My dad lost his ability to speak, yet when I’d come and play the piano with him at first, he’d remember how to play, later that was lost. When he could no longer speak, my playing and singing, cleared away the cobwebs and he could talk to me once more. He is the one more responsible for my tenacity at caring, he never gave up on anyone. I lived an hour a way, and would visit twice a week if I could, at least once a week if things were busy, as I was also raising 3 kids under when he was in the Alzheimer’s facility. I through a birthday party once a month with a whipped cream iced cake from Costco because it was okay for diabetics. As Dad lost weight, his diabetes went away.

If I knew then about coconut oil and other activities for him and as I know now how to with vitamins, control my own blood pressure, I might have been able to keep him home. The blood pressure meds can have a bad influence on cognition, mix in Type II Diabetes with a side of medication for the heart and you have a good recipe to make an elderly person good and muddled. The more I can fix with food and supplements, the better. “Let thy food be thy medicine and thy medicine, thy food.” Hippocrates got it right. And find something to find joy in and share the joy.
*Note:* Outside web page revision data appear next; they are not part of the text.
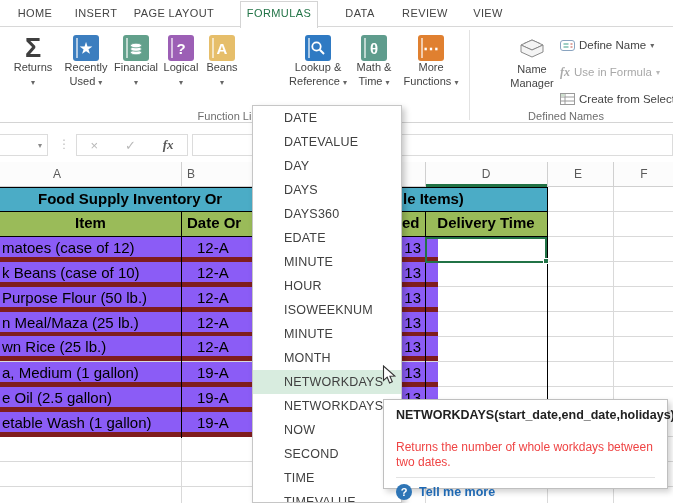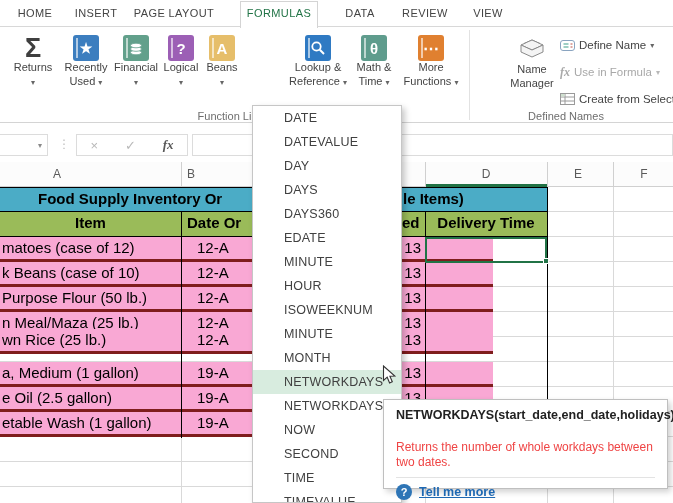"matoes (case of 12)" .trow { background: #f9a8d4 -> #8b5cf6; border-bottom: 3px solid #7f1d1d -> 5px solid #7f1d1d; width: 493px -> 438px }
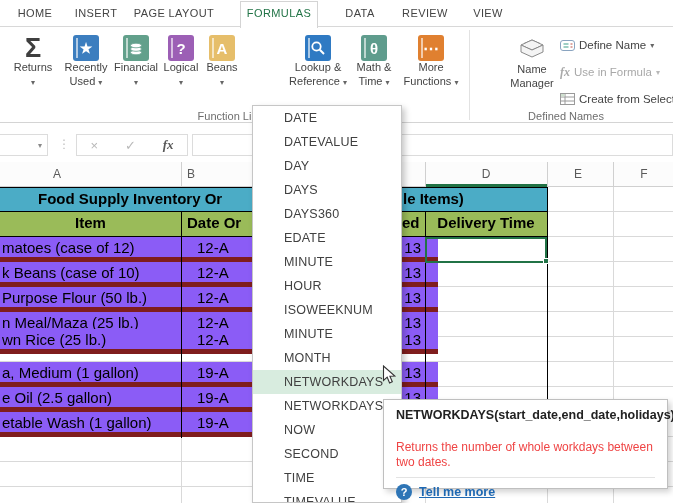"wn Rice (25 lb.)" div.trow { top: 329px -> 336px }
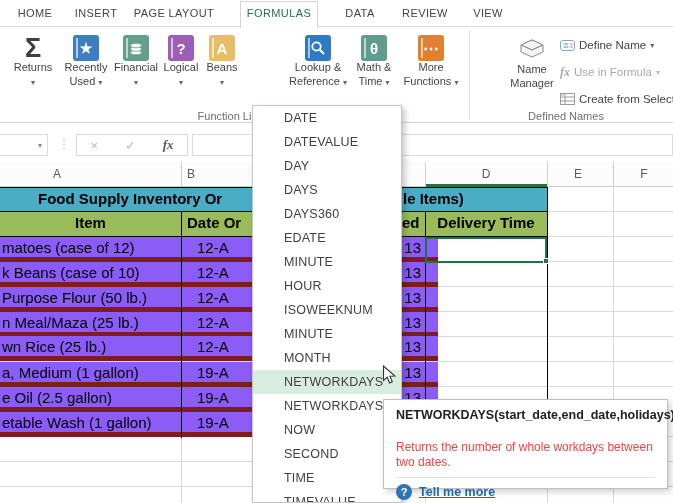"Tell me more" .tt-link { text-decoration: underline -> none }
At least if one gets AD, you can still have peace and the presence of God who with my dad, was always with him. He was like being in the presence of Jesus.

Some of the older people got combative, my dad didn’t and when he passed all of us cried, including the nursing staff. If I can be half the person my father was, I will see him again in heaven as I am sure that is where he is.


I agree with you. Where did you learn Portuguese knitting from?

Andrea Wong, she does have some videos on YouTube but in order to learn to do all pattern increases and decreases and cables and especially doing Fair Isle, I bought two of her DVDs except the one for socks available here:

I find using a knitting pin works best when I do it unless I am wearing a shirt with a collar. A safety pin with a clippy marker is what I use for a knitting pin: the safety pin does not damage my clothes as does the clippy marker but the clippy marker is convenient for attaching the yarn at least for now.

There are times due to how my hands are feeling that I do not get smooth reverse stockinette, and this method give me absolutely no rowing (well most of the time as it seems I am good at finding how not to do something).

Good luck. The basic technique however along with the cast on is on YouTube.


Thank you. I will give those a try at some point.

I think a great learning experience is doing Entrelac also. It is knitting on the diagonal and it ends up looking woven. It is wonderful with hand-dyed yarns. What I learned from doing that is to knit backwards. I have used knitting backwards now in so many things like socks, making a frame for knitting stitches make in 12" x12" blocks for doing short rows.

I seem to have a knack for dropping one or two stitches off the needle and then having to turn it all around to pick those up. When you knit backwards, it is easy to just pick them up without turning.

Bobbles are easier as well as buttonholes.

There are many versions of knitting backwards, it usually depends upon how you knit forwards.